Much of my research has been on incorporating rap and hip-hop music into therapeutic sessions, and I love getting to connect to my clients this way. When my younger clients tell me about their preferred artists, oftentimes they will choose rap and hip-hop musicians. No problem! I learn the chord progression and the rhythm of their favorite song, to the best of my ability. Then, away from the recorded music, I play the song’s beats and chords while the client will write their own lyrics. I get to teach them how to write a song, why certain sounds work the way they do, and why we structure the harmony, melody, and rhythm in a particular fashion. After approximately six weeks of working together most clients have built enough trust and rapport to write openly, and their themes usually include narratives about themselves, their families, their environments, and, most importantly, their trauma. After their song is written, we record and then listen back to their song and talk about it together. Using my knowledge of CBT, DBT, andmetacognition, we examine their songs, find pride and success in having learned new skills, and make a plan for transferring new competencies into their daily lives away from the music-making experience. We do this over and over again until the skill to address their experiences is cemented, replacing past traumatic narratives. These young clients often love to come up with rapper names for themselves, and make me laugh by coming up with names for me, too. So far
my favorite client-given names have been D-Shine, Thug-berg, and D-Static…but after the activity is completed, it’s back to Dr. Shineberg. Outside of my therapeutic practice, I am a busy recitalist and flute teacher. Even though I don’t play flute with clients, my music therapy practice absolutely does benefit my concert work.

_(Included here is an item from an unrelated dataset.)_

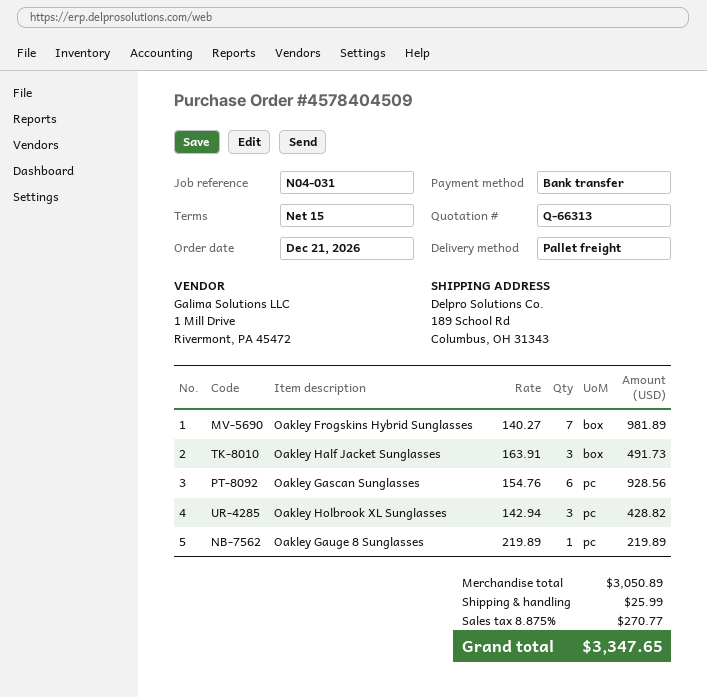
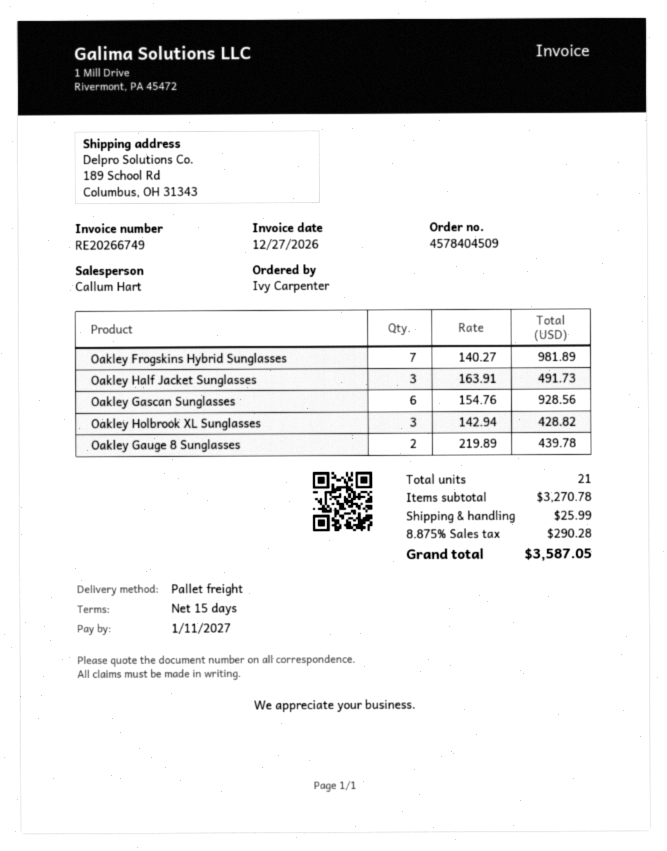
Oakley Gauge 8 Sunglasses: 1 x 219.89 = 219.89 -> 2 x 219.89 = 439.78
subtotal: 3050.89 -> 3270.78
tax: 8.875% = 270.77 -> 8.875% = 290.28
total: 3347.65 -> 3587.05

For example, most of us have felt some degree of performance anxiety as flutists, right? Let me tell you, playing a client’s favorite song in end-of-life hospice care is a FAR more high-pressure situation than any graded recital or public performance I’ve given. The perspectives gained from my therapeutic experiences have made me a much more balanced and unflappable concert performer. And of course, as a teacher, my training as a therapist has been invaluable in helping me connect responsibly and supportively with my students. I also now run a program called “Inspired Flute,” that combines therapy with flute instruction to help artists develop a healthy and unburdened relationship to their craft.
I engage in music therapy because I believe in my heart that it has the power to help people – I know this both from personal experience and from the ever-growing body of evidence-based research showing its many benefits. I do not particularly consider myself a flutist, music therapist, educator, researcher, businessperson, or otherwise…..I’m just an artist who is finding their own authentic path. I’m grateful that music has given me so many ways to connect with thehumans around me, and I hope it does the same for you.